Sprint Wireless leaders said they will put new measures in place to prevent another outage that prevented customers last month from dialing 911 on their mobile phones.
Brian Hedlund, a Sprint Wireless representative Brian Hedlund, told the Metropolitan Washington Council of Governments (COG) said last week a defective part prevented Sprint Wireless from sustaining wire line service during a PEPCO power outage Aug. 16.
Hedlund said Sprint had “redundancy,” or alternate power sources, in case there was a power failure. He said such an incident is unlikely to occur but Sprint needs to be ready in case it does.
“This particular switch failure was a very unusual circumstance,” Hedlund said.
Sprint spokesperson Lisa Dimino said a switch, or multi-floor device that enables the wireline and mobile services work, failed after the tertiary, or third, backup power failed.
“The backup worked, there was a part issue with the fuel pump that would provide us the additional fuel (from) underground,” Dimino said.
Hedlund said the problem could be traced to a device that pumps reserve fuel from a location underground to the generators powering the switch during the outage.
Hedland said employees will inspect switches more often to catch problems before the backup system is needed; and Sprint sent spare fuel pumps to other locations with similar switch setups within the D.C. area system.
“Now that we know that there had been an issue with that particular part (we’re sending backups),” Dimino said.
Montgomery County Council member Roger Berliner (D-1), who chairs the Council of Governments, said Sprint officials should have inspected the generators and reserve power supply devices more frequently.
“Your backups have to be on par with your main generators; they can’t just be ignored,” Berliner said. “In this instance they really didn’t do their due diligence to ensure that the backup was always in (working condition).”
Berliner and Freudberg agreed Sprint needs to improve its preparation for similar emergencies.
“I do think Sprint is taking it seriously. I think they realize they need to tighten up,” Berliner said. “I think they are committed to tightening up, and I think there’s more work to be done with our 911 directors.”
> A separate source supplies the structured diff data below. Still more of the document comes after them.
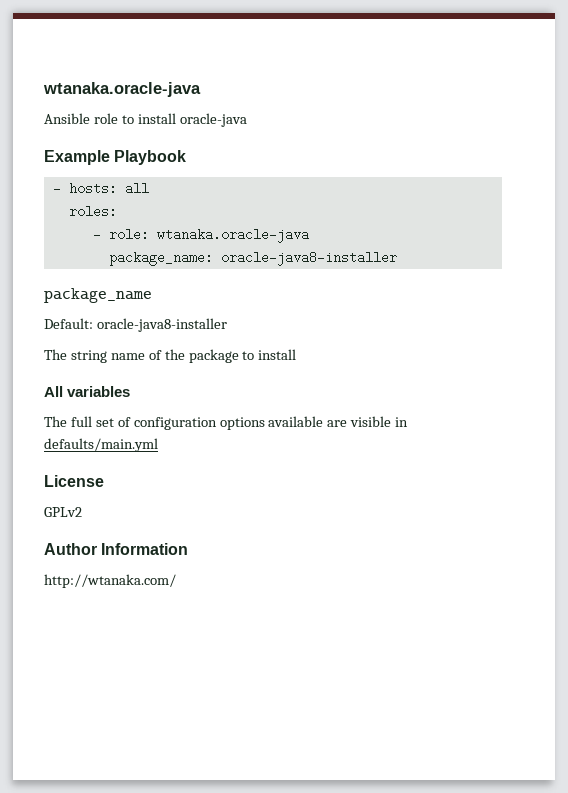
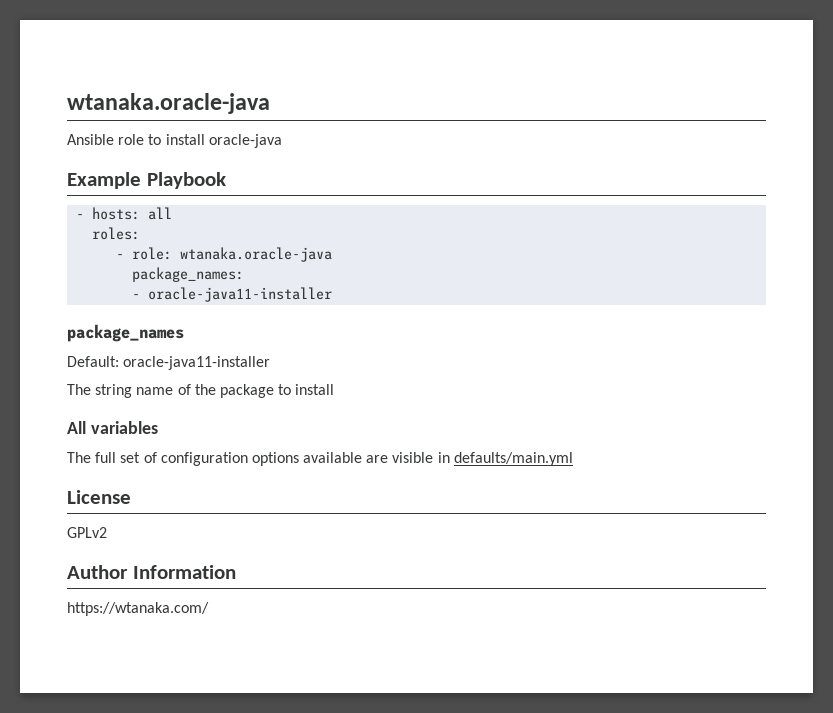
[108,251,397,266] [44,288,152,303] package_name: oracle-java8-installer // package_name -> [132,267,245,282] [132,287,333,302] [67,324,184,342] package_names: // - oracle-java11-installer // package_names
[96,318,227,332] oracle-java8-installer -> [123,356,271,370] oracle-java11-installer
[44,574,176,588] http://wtanaka.com/ -> [67,602,209,616] https://wtanaka.com/

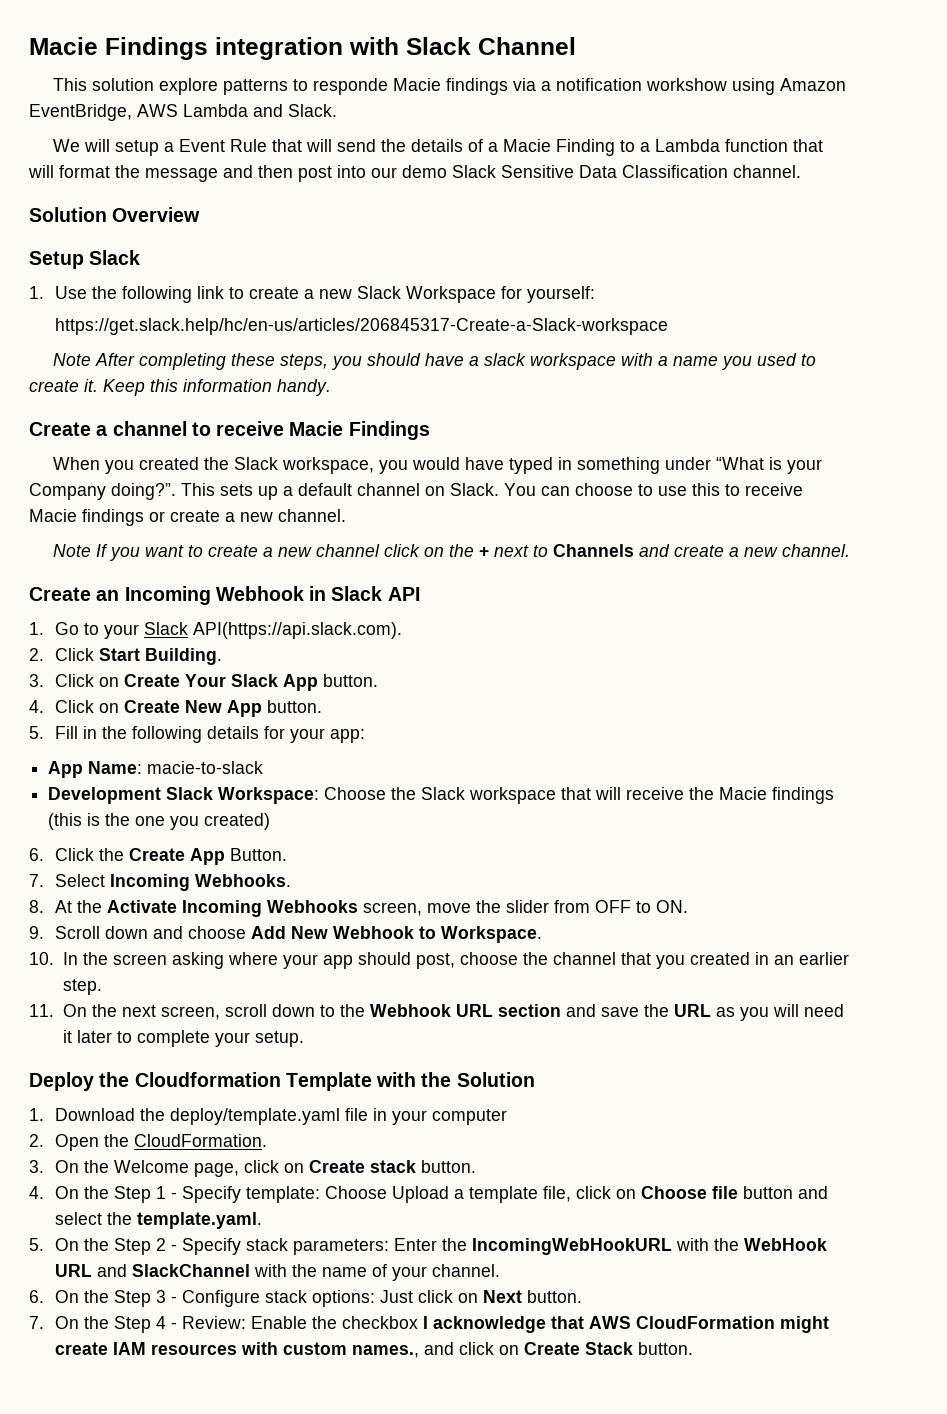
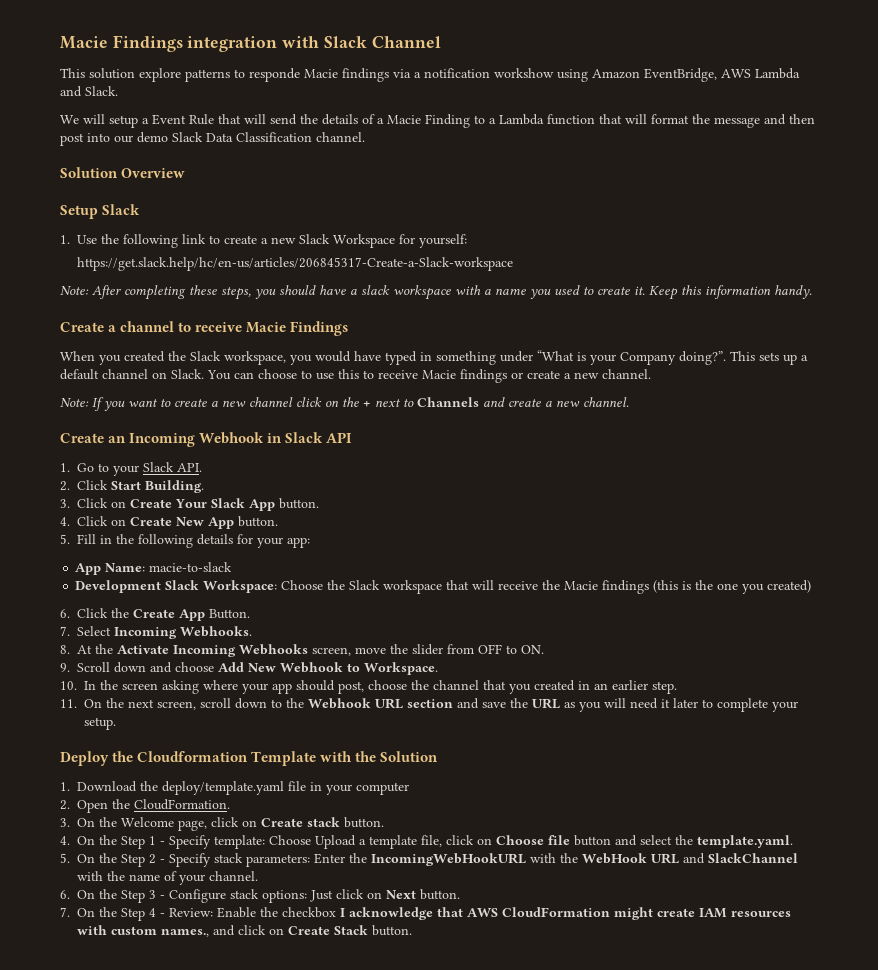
[501,165,574,178] Sensitive -> (203, 137) none
[52,353,91,366] Note -> [60,286,89,295] Note:
[52,544,91,557] Note -> [60,398,89,407] Note:
[192,622,402,639] API(https://api.slack.com). -> [177,463,203,472] API.

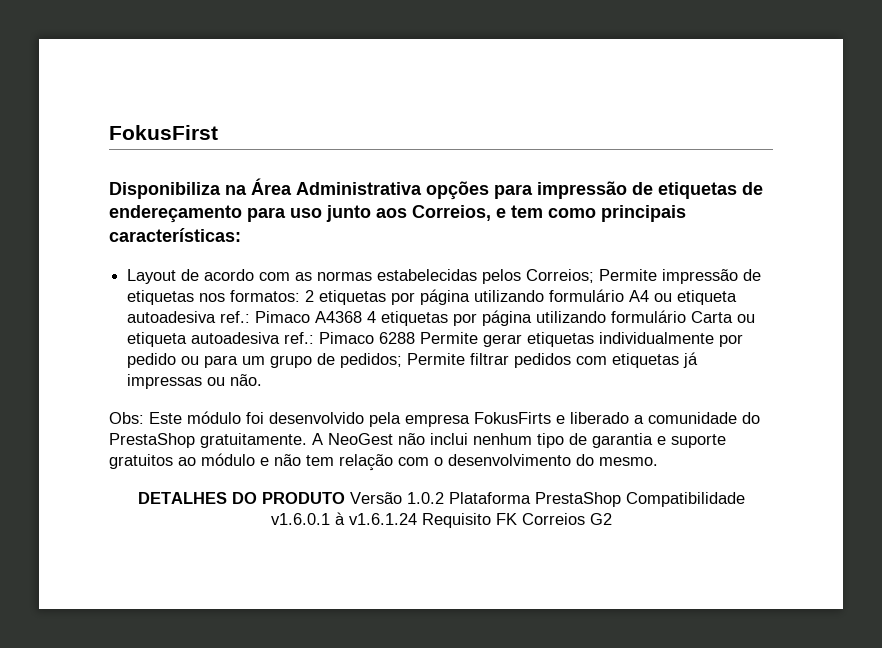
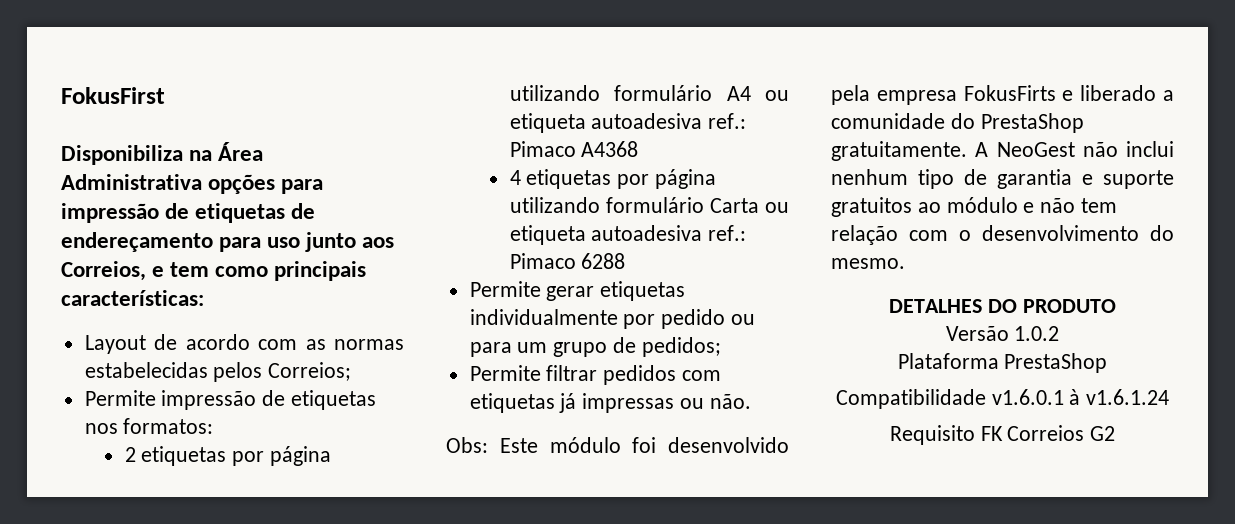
(595, 276) none -> (352, 371) //
(301, 296) none -> (214, 426) //
(363, 317) none -> (639, 149) //
(416, 338) none -> (626, 261) //
(403, 360) none -> (721, 347) //
(345, 498) none -> (1116, 306) //
(444, 498) none -> (1060, 333) //
(621, 499) none -> (1108, 363) //
(417, 519) none -> (1170, 397) //

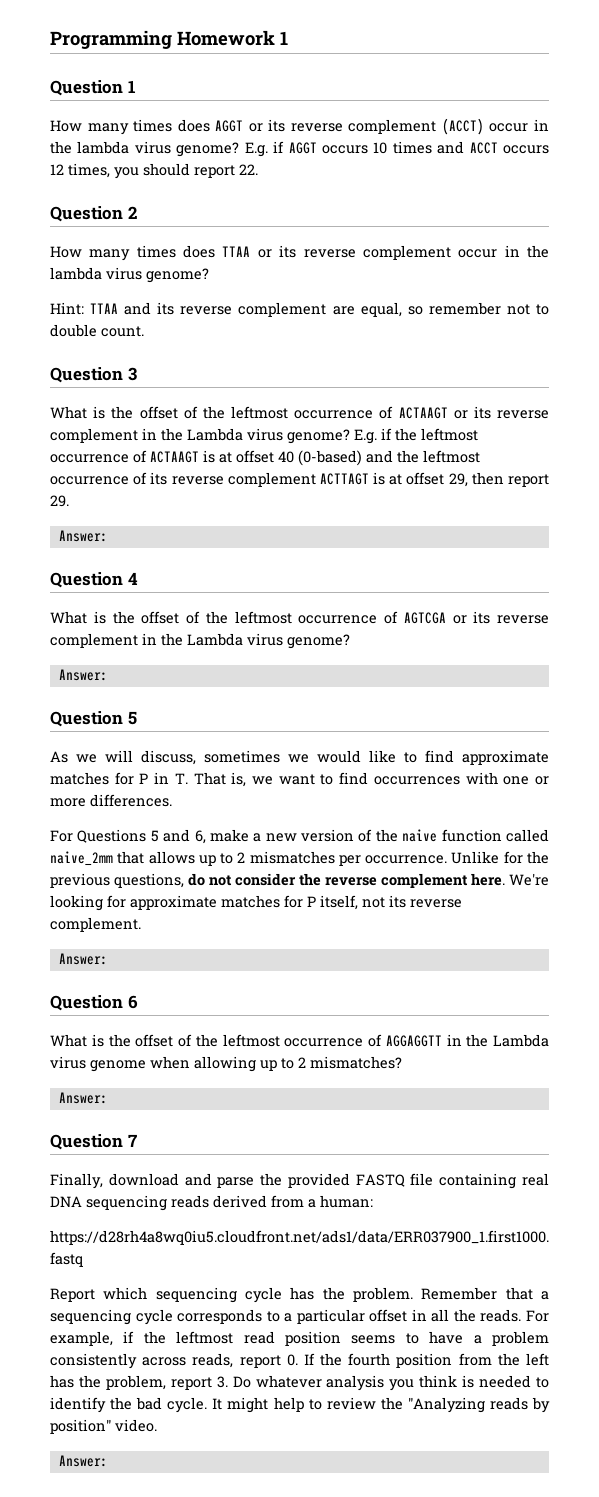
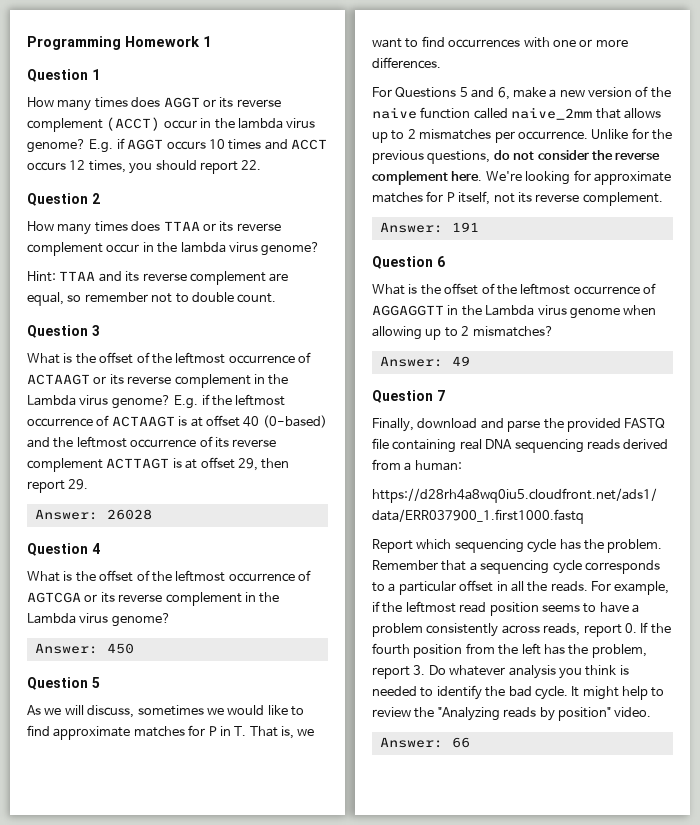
(108, 536) none -> [106,509,152,520] 26028
(108, 675) none -> [106,643,134,654] 450
(108, 959) none -> [451,222,479,232] 191
(108, 1098) none -> [451,356,470,366] 49
(108, 1461) none -> [451,737,470,748] 66

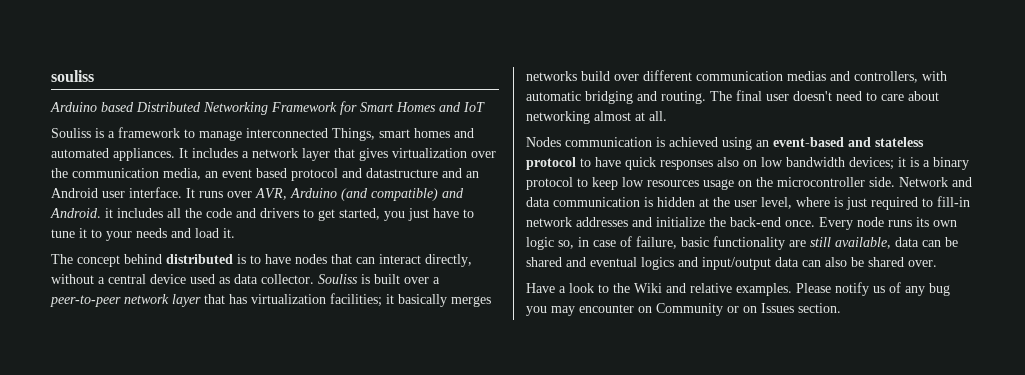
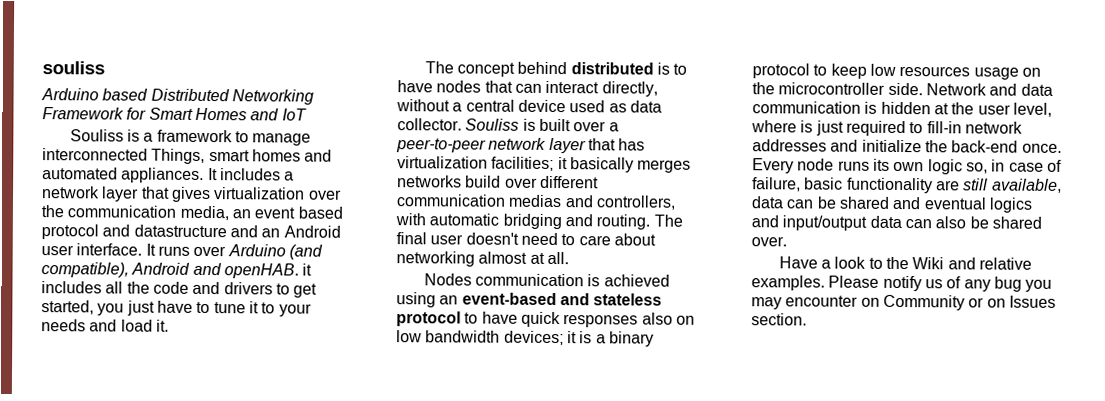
[255,188,287,200] AVR, -> (227, 251) none
[371,188,464,201] [50,208,101,218] compatible) and Android. -> [41,262,299,279] compatible), Android and openHAB.

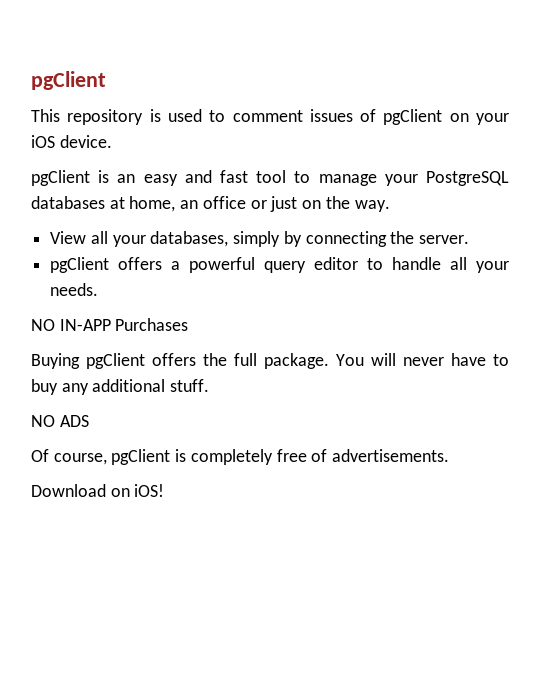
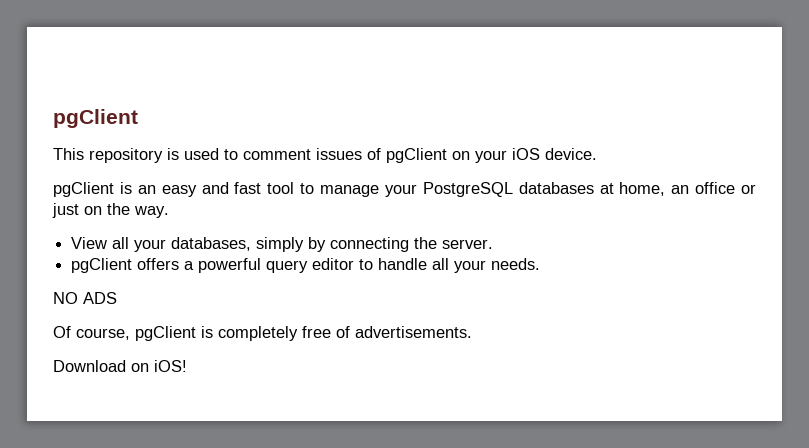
[31,318,189,331] [31,353,509,369] [31,379,210,395] // NO IN-APP Purchases // Buying pgClient offers the full package. You will never have to buy any additional stuff. -> (541, 264) none

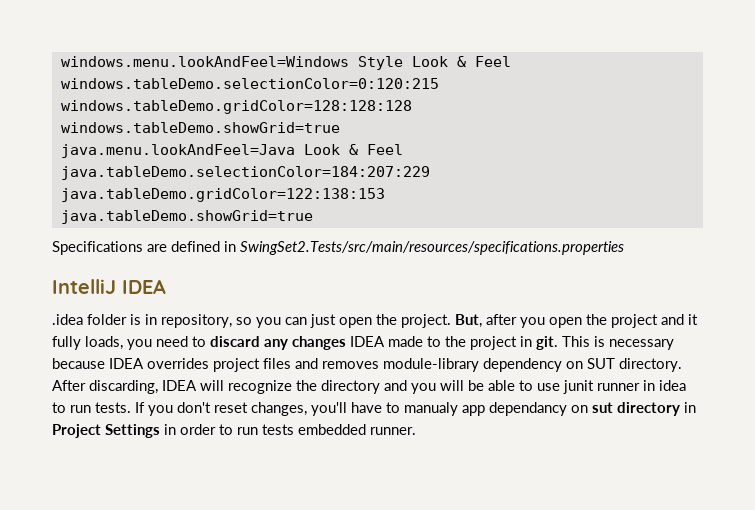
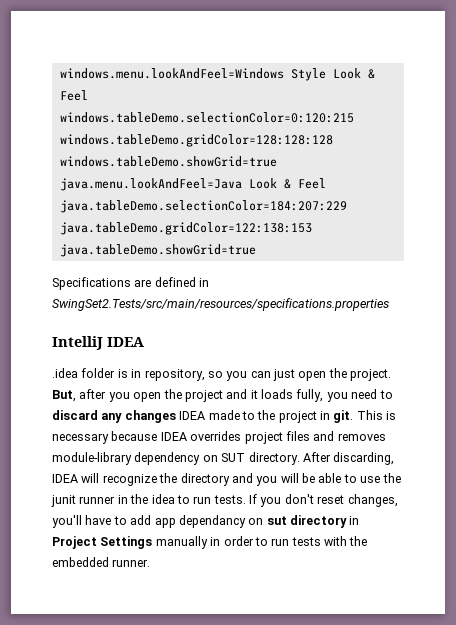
[52,336,123,350] fully loads, -> [261,389,324,402] loads fully,
(560, 387) none -> [382,473,401,483] the
(655, 385) none -> [130,494,149,504] the
[404,402,458,416] manualy -> [130,515,152,525] add
(160, 431) none -> [155,536,208,549] manually
(294, 429) none -> [324,536,368,546] with the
Back on Aug. 16, a transformer underground caught fire and stopped Pepco from being able to supply power from several of its customers in downtown D.C.
Sprint is one of Pepco’s clients that lost power due to the fire.
First, Sprint used generators to supply power to its main multi-line switch. Then the fuel for the generators was running low, so Sprint tried to route reserve fuel located underground to the generators using a pump, but that pump was defective at the time of the outage.
Hedlund said Sprint management also had to worry about the switch suffering heat damage.
“We took steps to shut the site to preserve the equipment to make sure (constant supply of power),” Hedlund said.
This resulted in the wireline services being turned off for some customers, including Montgomery County residents and people in some areas of Virginia.
Dimino said part of what took so long for some customers to be able to dial wireline phone numbers was the fact that restarting a switch takes several hours.
“As soon as the switch was up again, traffic immediately began to be re-routed,” said Dimino, later adding, “some 911 (calls) started to be able to go through.”
Stuart Freudberg, who attended the meeting and who is the COG deputy executive director, said Sprint tried to re-route the wireline services to a different Sprint switch but not all the calls were redirected.
“They made some effort to route, re-route calls and my impression was it didn’t work as well as they had expected and they’re addressing that as part of their changes,” Freudberg said.